Please return each entry exactly as it appears, but not the pictures.

Input for this task below:

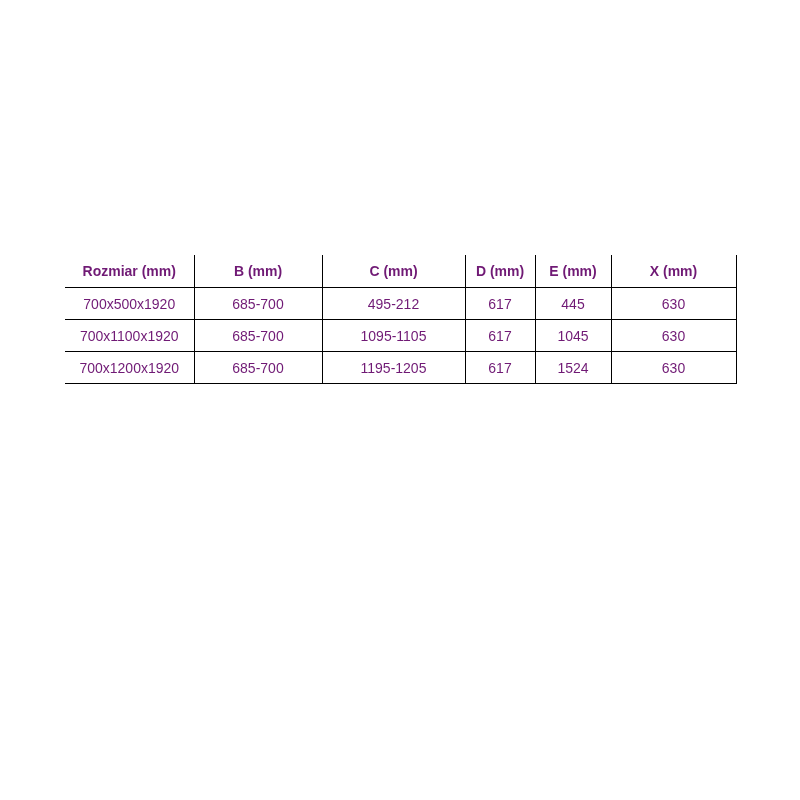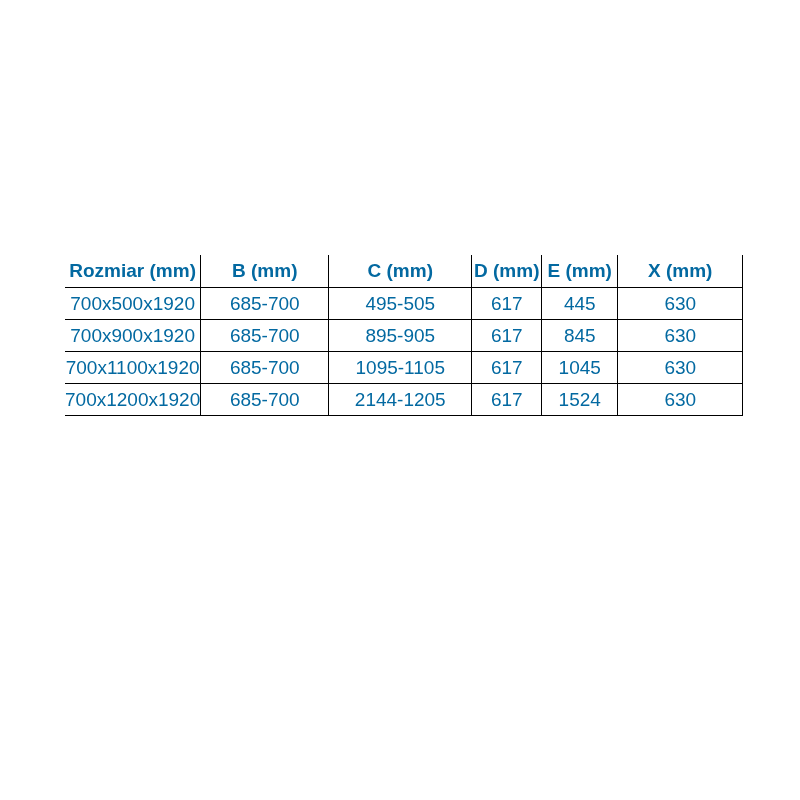--- a/index.html
+++ b/index.html
@@ -16,22 +16,22 @@
   }
   .table-wrap {
     position: absolute;
     left: 65px;
     top: 255px;
   }
   table.dim-table {
     border-collapse: collapse;
     table-layout: fixed;
     font-family: "Liberation Sans", sans-serif;
-    font-size: 19px;
-    color: #0369a1;
+    font-size: 14px;
+    color: #701a75;
   }
   table.dim-table th,
   table.dim-table td {
     border: 1px solid #000000;
     text-align: center;
     vertical-align: middle;
     padding: 0;
     overflow: hidden;
     white-space: nowrap;
   }
@@ -70,45 +70,37 @@
             <th>C (mm)</th>
             <th>D (mm)</th>
             <th>E (mm)</th>
             <th>X (mm)</th>
           </tr>
       </thead>
       <tbody id="dim-body">
           <tr>
             <td>700x500x1920</td>
             <td>685-700</td>
-            <td>495-505</td>
+            <td>495-212</td>
             <td>617</td>
             <td>445</td>
-            <td>630</td>
-          </tr>
-          <tr>
-            <td>700x900x1920</td>
-            <td>685-700</td>
-            <td>895-905</td>
-            <td>617</td>
-            <td>845</td>
             <td>630</td>
           </tr>
           <tr>
             <td>700x1100x1920</td>
             <td>685-700</td>
             <td>1095-1105</td>
             <td>617</td>
             <td>1045</td>
             <td>630</td>
           </tr>
           <tr>
             <td>700x1200x1920</td>
             <td>685-700</td>
-            <td>2144-1205</td>
+            <td>1195-1205</td>
             <td>617</td>
             <td>1524</td>
             <td>630</td>
           </tr>
         </tbody>
     </table>
   </div>
 </div>
 
 </body></html>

End of Input for this task.

Output for this task:
--- a/index.html
+++ b/index.html
@@ -16,22 +16,22 @@
   }
   .table-wrap {
     position: absolute;
     left: 65px;
     top: 255px;
   }
   table.dim-table {
     border-collapse: collapse;
     table-layout: fixed;
     font-family: "Liberation Sans", sans-serif;
-    font-size: 19px;
-    color: #0369a1;
+    font-size: 14px;
+    color: #701a75;
   }
   table.dim-table th,
   table.dim-table td {
     border: 1px solid #000000;
     text-align: center;
     vertical-align: middle;
     padding: 0;
     overflow: hidden;
     white-space: nowrap;
   }
@@ -70,45 +70,37 @@
             <th>C (mm)</th>
             <th>D (mm)</th>
             <th>E (mm)</th>
             <th>X (mm)</th>
           </tr>
       </thead>
       <tbody id="dim-body">
           <tr>
             <td>700x500x1920</td>
             <td>685-700</td>
-            <td>495-505</td>
+            <td>495-212</td>
             <td>617</td>
             <td>445</td>
-            <td>630</td>
-          </tr>
-          <tr>
-            <td>700x900x1920</td>
-            <td>685-700</td>
-            <td>895-905</td>
-            <td>617</td>
-            <td>845</td>
             <td>630</td>
           </tr>
           <tr>
             <td>700x1100x1920</td>
             <td>685-700</td>
             <td>1095-1105</td>
             <td>617</td>
             <td>1045</td>
             <td>630</td>
           </tr>
           <tr>
             <td>700x1200x1920</td>
             <td>685-700</td>
-            <td>2144-1205</td>
+            <td>1195-1205</td>
             <td>617</td>
             <td>1524</td>
             <td>630</td>
           </tr>
         </tbody>
     </table>
   </div>
 </div>
 
 </body></html>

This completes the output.